▶ [THE RECORDS]
⁂

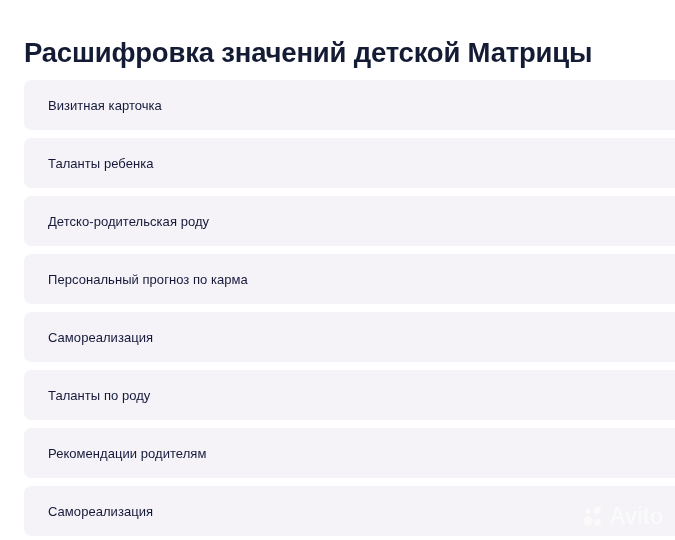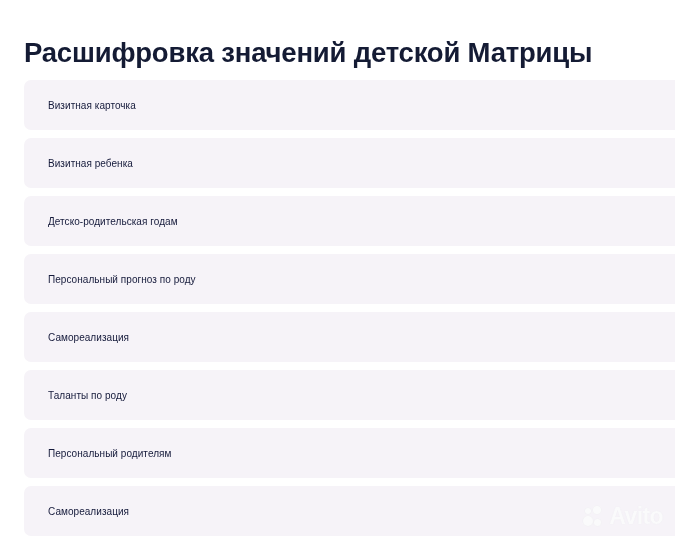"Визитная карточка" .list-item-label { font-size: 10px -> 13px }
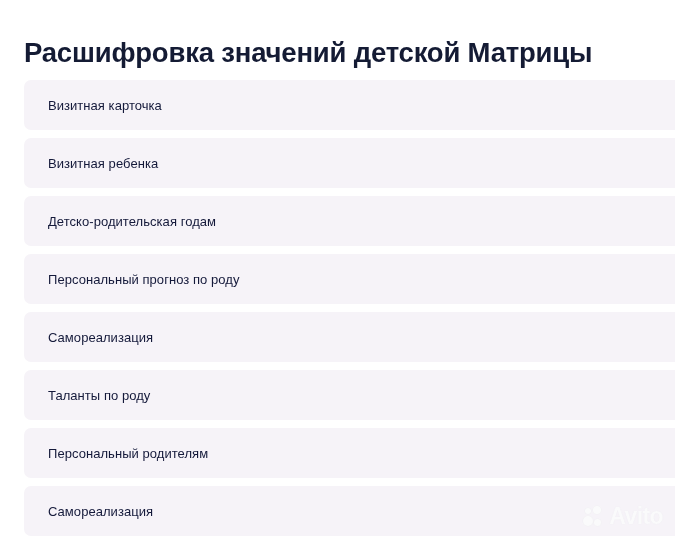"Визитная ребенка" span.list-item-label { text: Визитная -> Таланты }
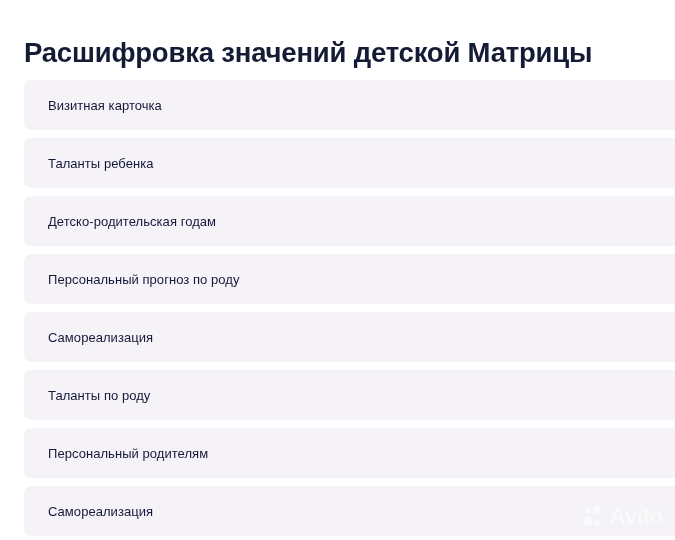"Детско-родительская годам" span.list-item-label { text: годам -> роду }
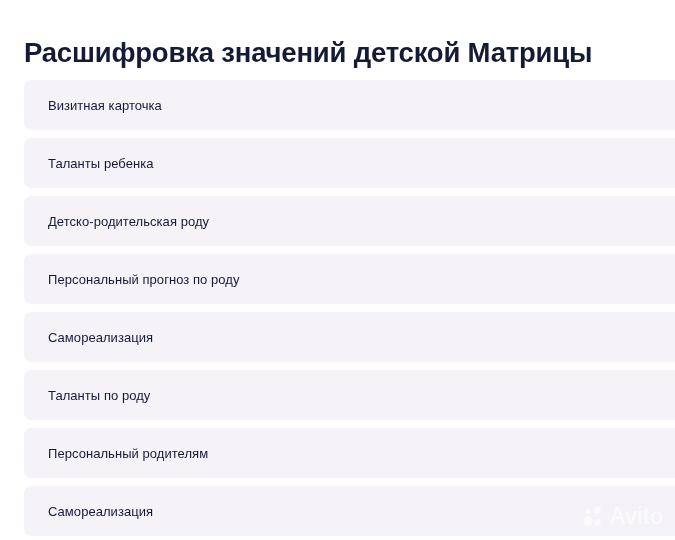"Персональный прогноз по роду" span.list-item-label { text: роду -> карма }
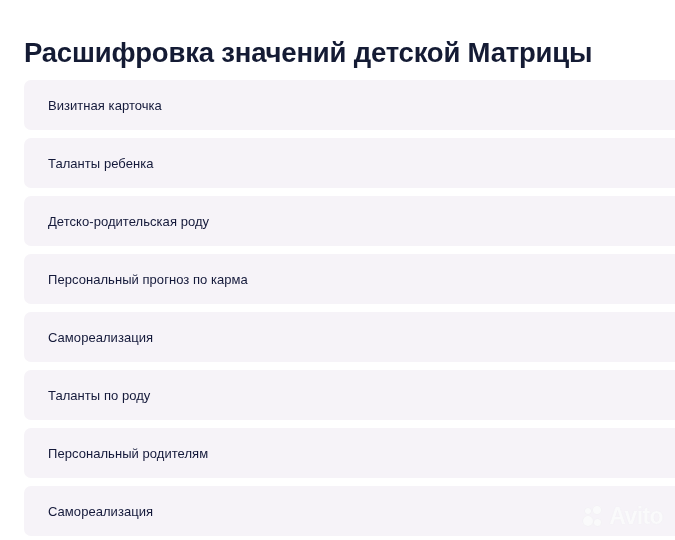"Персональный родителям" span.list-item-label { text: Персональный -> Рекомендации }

⁂

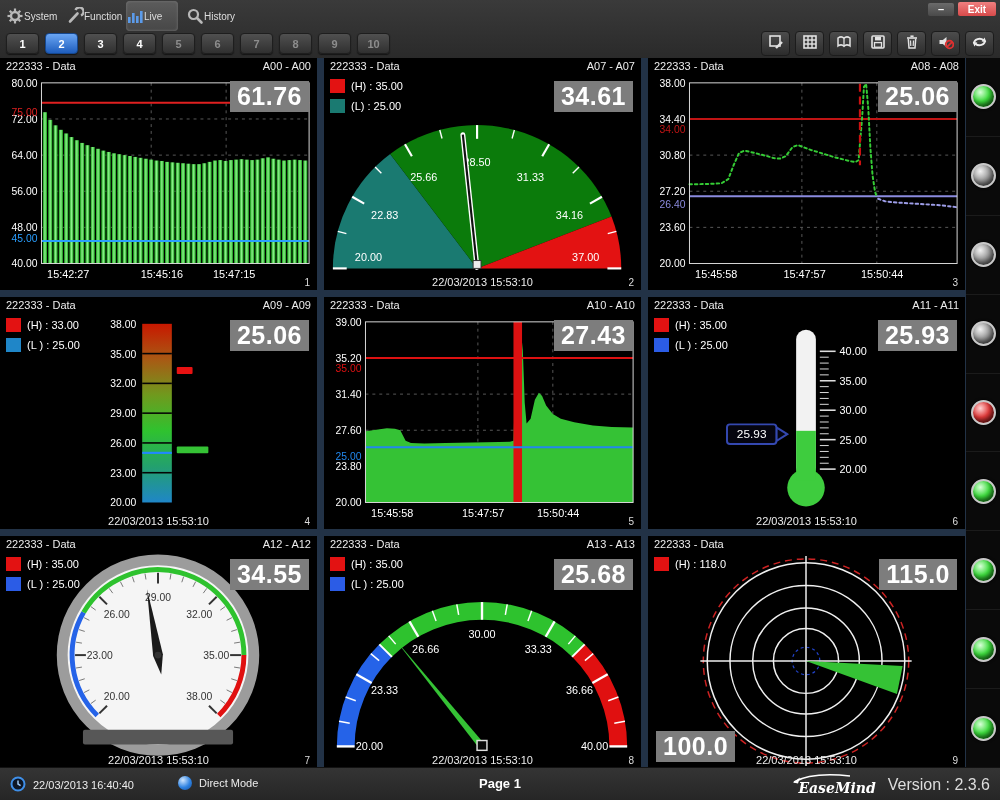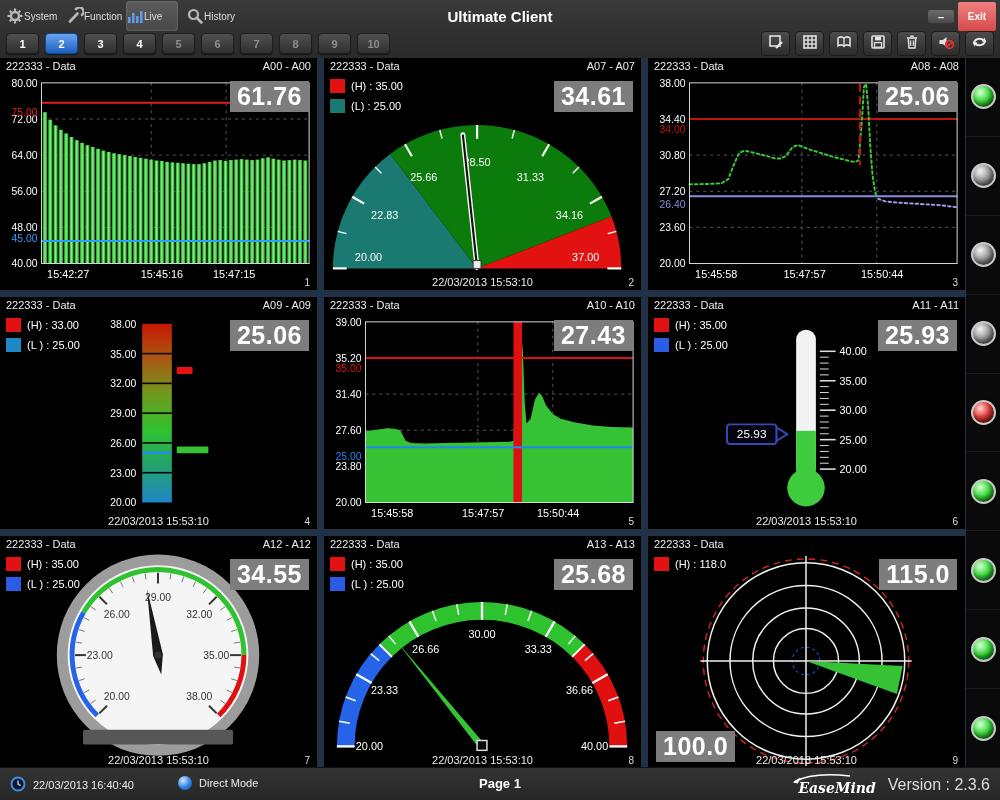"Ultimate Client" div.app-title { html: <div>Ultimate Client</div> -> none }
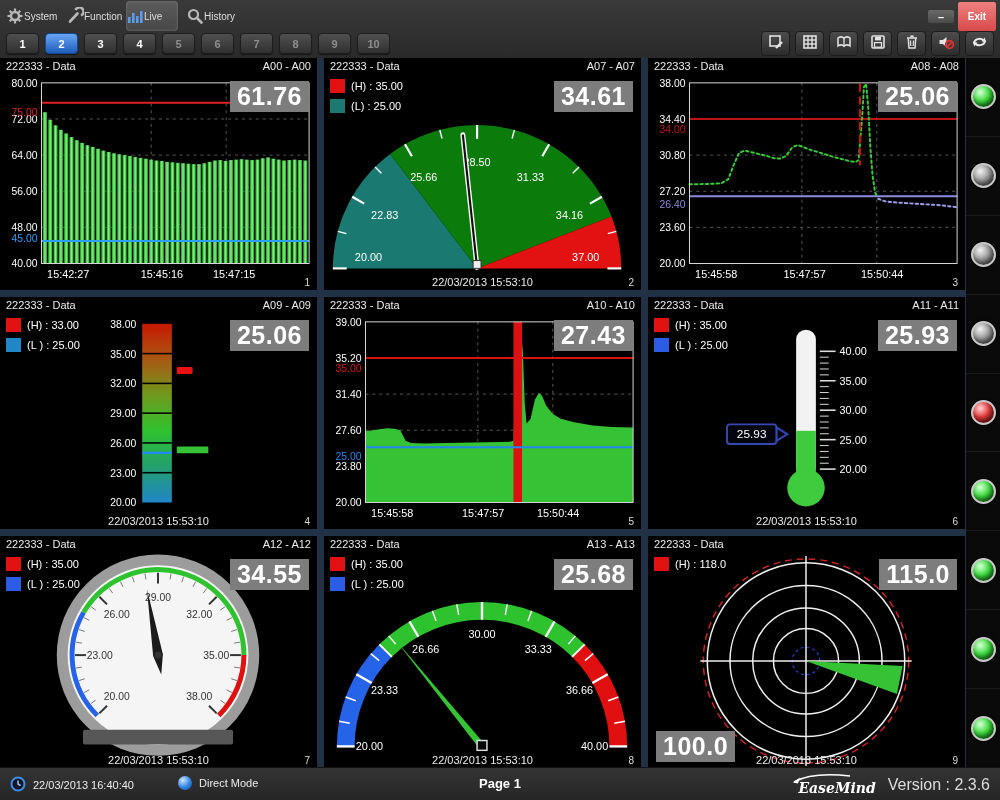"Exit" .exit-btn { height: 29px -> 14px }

⁂

▶ [TASK TO CARRY OUT] Within the listing above, find the line containing "html: <div>Ultimate Client</div>" and the line containing "height: 29px ->". Transcribe them and everything between them exactly, leaving out the pictures.

▶ [OUTPUT OF THE EXERCISE]
"Ultimate Client" div.app-title { html: <div>Ultimate Client</div> -> none }
"Exit" .exit-btn { height: 29px -> 14px }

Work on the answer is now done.